Menelaus didn’t seem to have noticed anything. In fact Nestor was almost sure he hadn’t. He was the most important of the three visiting lords, brother to the High King and ruler of fertile Laconia, but also the least perceptive, and the least interested in puzzles. He preferred to glower at the Trojans and say very little, or else nothing. Both Atreus’ sons hated Troy, and that was all right. They weren’t the only ones. But when the loathing became so strong that Menelaus spent most of his time in the house he’d been given, drinking too much and brooding, it turned into a problem.
Well, the Atreides were not known for their conciliation, or their patience. Best to work around it, if you could.
This third day, Nestor had spent tracking down the principal figures of Troy, without being too obvious about it. Priam was shut in his palace, Hector training with the regiments: Aeneas was often there too, and sometimes Pandarus. That was all the main battle leaders accounted for. Ucalegon was running the palaces and Antenor was busy with a dozen things, hurrying from task to task from sunup to dusk without a sign of weariness. One thing that had piqued Nestor’s interest was a man Antenor visited, a Hittite he thought, ensconced in a converted house near the wall that seemed to be some kind of forge. He’d have to look into that, once he could speak to the merchants who visited here, and who would be willing to ask a few questions. For a small fee.
But what mattered now was that Antenor was in Troy, all the movers and shakers of the city were here, even the younger princes Lycaon and Troilus. Nobody had slipped away to conduct some clandestine business out of sight of the kings. Nestor simply could not understand what it was that he and his comrades were being kept from seeing.
“It doesn’t make any sense,” he growled, half to himself.
“I did hear a story,” Thersites said. He was still bent over his lyre, tuning it Nestor thought. “Someone at the palace told me there’s an emissary from Egypt in Troy. Urgent business regarding Phoenicia, he said.”
Nestor frowned. “I hadn’t heard that.”
“People talk to ordinary folk,” Thersites said, “when they wouldn’t talk to a king. I hear things.”
“I expect you do,” Nestor said.
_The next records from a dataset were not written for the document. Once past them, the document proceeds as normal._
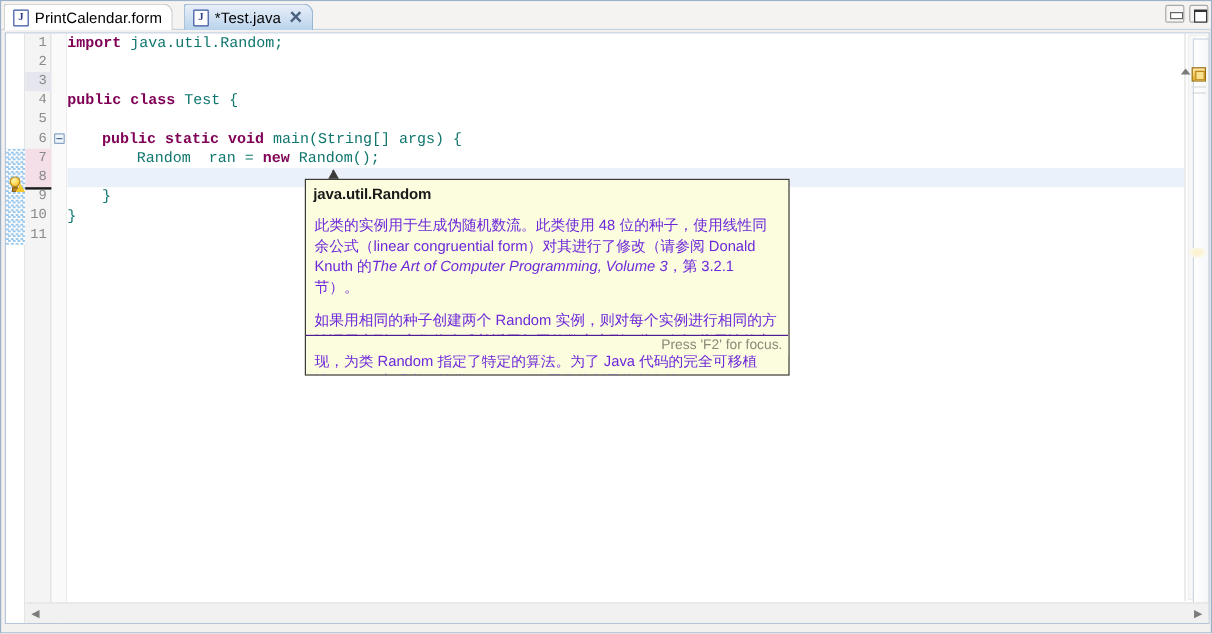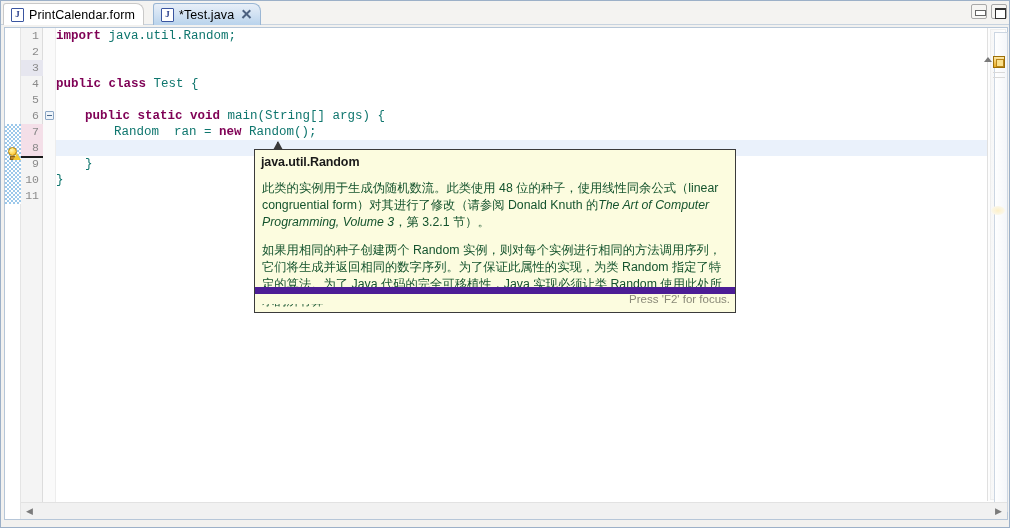--- a/index.html
+++ b/index.html
@@ -284,7 +284,7 @@
   .tooltip {
     position: absolute;
     left: 253px; top: 148px;
-    width: 482px; height: 164px;
+    width: 404px; height: 164px;
     background: #fcfcdf;
     border: 1px solid #3b3b3b;
     overflow: hidden;

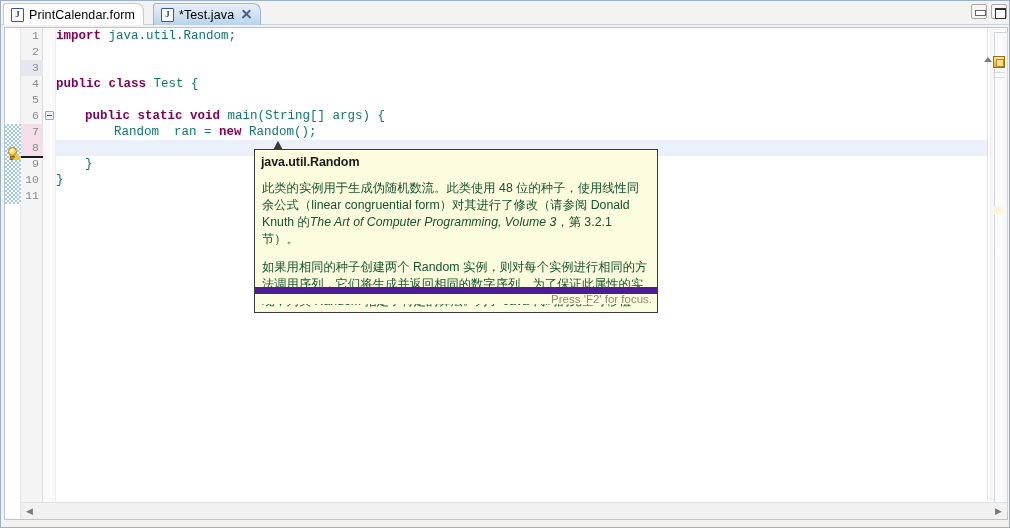--- a/index.html
+++ b/index.html
@@ -308,7 +308,7 @@
   }
   .tt-body {
     padding: 0 8px 0 7px;
-    color: #14532d;
+    color: #6d28d9;
   }
   .tt-p {
     margin: 11px 0 0 0;

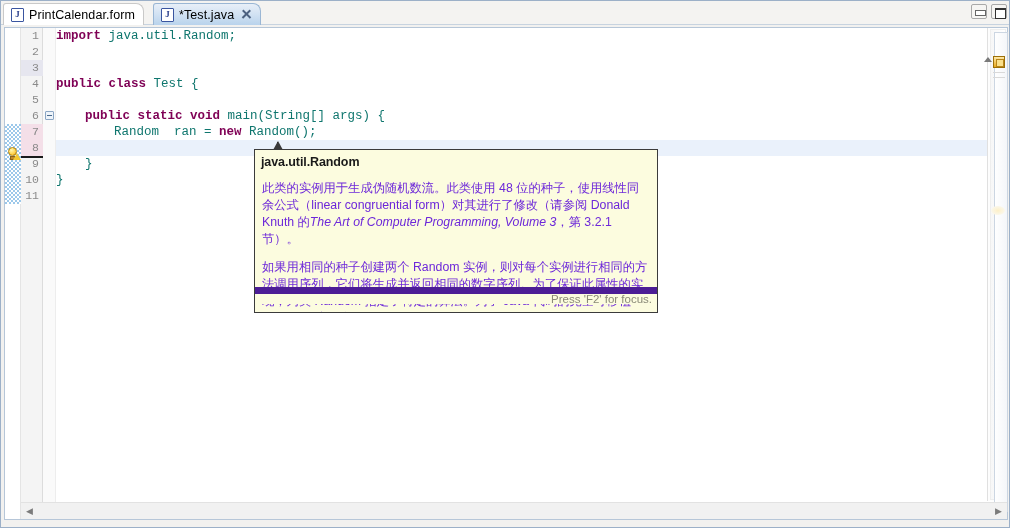--- a/index.html
+++ b/index.html
@@ -318,10 +318,10 @@
   }
   .it { font-style: italic; }
   .tt-foot {
-    position: absolute; left: 0; right: 0; bottom: 8px;
+    position: absolute; left: 0; right: 0; bottom: 16px;
     height: 17px;
     background: #fcfcdf;
-    border-top: 7px solid #4c1d95;
+    border-top: 1px solid #4c1d95;
     display: flex; align-items: center; justify-content: flex-end;
     padding-right: 5px;
     font-size: 11.5px;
And if you count as ‘ordinary folk’, my hollow-chested friend, I’ll eat my boots with a spoon. “That doesn’t add up, though. Troy is an ally of Hattusa, they fight against the Egyptians, not for them. If the pharaoh has something to discuss he’d send to Hattusa, surely? Unless,” he added, struck by a thought, “the Hittites are weaker than we thought, since the Battle of Emar. Maybe Egypt thinks they’re finished.”
“If that was true, Troy wouldn’t be… playing us like this,” Menestheus said, in his patient way. He fingered his short goatee beard. “You don’t risk angering enemies when your strongest friend is failing.”
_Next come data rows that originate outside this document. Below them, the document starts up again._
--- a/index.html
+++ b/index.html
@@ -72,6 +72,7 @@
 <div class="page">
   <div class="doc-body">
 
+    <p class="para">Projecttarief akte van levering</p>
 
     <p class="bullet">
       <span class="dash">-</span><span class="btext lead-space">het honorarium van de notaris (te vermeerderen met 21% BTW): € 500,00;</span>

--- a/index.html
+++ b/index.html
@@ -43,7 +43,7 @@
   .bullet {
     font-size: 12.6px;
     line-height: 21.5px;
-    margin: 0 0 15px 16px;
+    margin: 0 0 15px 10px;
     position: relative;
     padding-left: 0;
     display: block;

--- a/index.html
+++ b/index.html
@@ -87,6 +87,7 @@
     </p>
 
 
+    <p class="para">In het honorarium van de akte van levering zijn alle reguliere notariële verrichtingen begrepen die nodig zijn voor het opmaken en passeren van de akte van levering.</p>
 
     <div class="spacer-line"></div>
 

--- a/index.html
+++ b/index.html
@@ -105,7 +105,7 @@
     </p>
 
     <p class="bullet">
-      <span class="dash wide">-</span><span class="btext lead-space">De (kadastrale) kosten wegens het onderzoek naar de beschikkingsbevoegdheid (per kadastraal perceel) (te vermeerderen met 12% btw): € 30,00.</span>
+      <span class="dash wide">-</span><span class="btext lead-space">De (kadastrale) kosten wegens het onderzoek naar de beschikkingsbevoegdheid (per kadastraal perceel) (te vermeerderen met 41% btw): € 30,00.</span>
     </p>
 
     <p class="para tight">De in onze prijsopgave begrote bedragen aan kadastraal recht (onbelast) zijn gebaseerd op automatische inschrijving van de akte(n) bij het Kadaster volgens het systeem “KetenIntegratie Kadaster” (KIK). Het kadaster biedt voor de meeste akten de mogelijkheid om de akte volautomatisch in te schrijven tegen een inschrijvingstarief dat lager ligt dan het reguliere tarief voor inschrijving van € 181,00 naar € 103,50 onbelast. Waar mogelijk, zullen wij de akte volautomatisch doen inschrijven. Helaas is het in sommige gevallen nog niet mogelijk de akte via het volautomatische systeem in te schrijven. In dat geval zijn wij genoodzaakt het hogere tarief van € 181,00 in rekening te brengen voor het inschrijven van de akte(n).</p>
“Are we Troy’s enemies?” Nestor asked.
The king of Athens shrugged. “Perhaps they think we are. Or why treat us this way?”
That did make sense, unfortunately. And Troy’s behaviour over the past year had been that of a city which no longer cared very much for the consequences of its actions. The punitive new taxes on the Trojan Road had ruined a lot of Greek merchants, emptied a lot of royal treasuries, and left a lot of empty bellies. Priam must have known that would create widespread anti-Trojan sentiment, but he’d gone ahead anyway. Now Greece was full of angry men, shouting in the streets for their kings to do something, which was the sort of thing that made kings angry too. Troy didn’t seem to notice.
“I asked around,” Thersites put in. “Subtly, while I was juggling balls for some of the servants, and at a tavern down in the town. Everyone I spoke to agreed. No Egyptian emissary has been in Troy for at least two years.”
Nestor nodded. “Then someone is lying to us.”
“And if they lie about that,” Menestheus agreed, still fingering his beard, “what else do they lie about?”
The three men looked at each other in silence.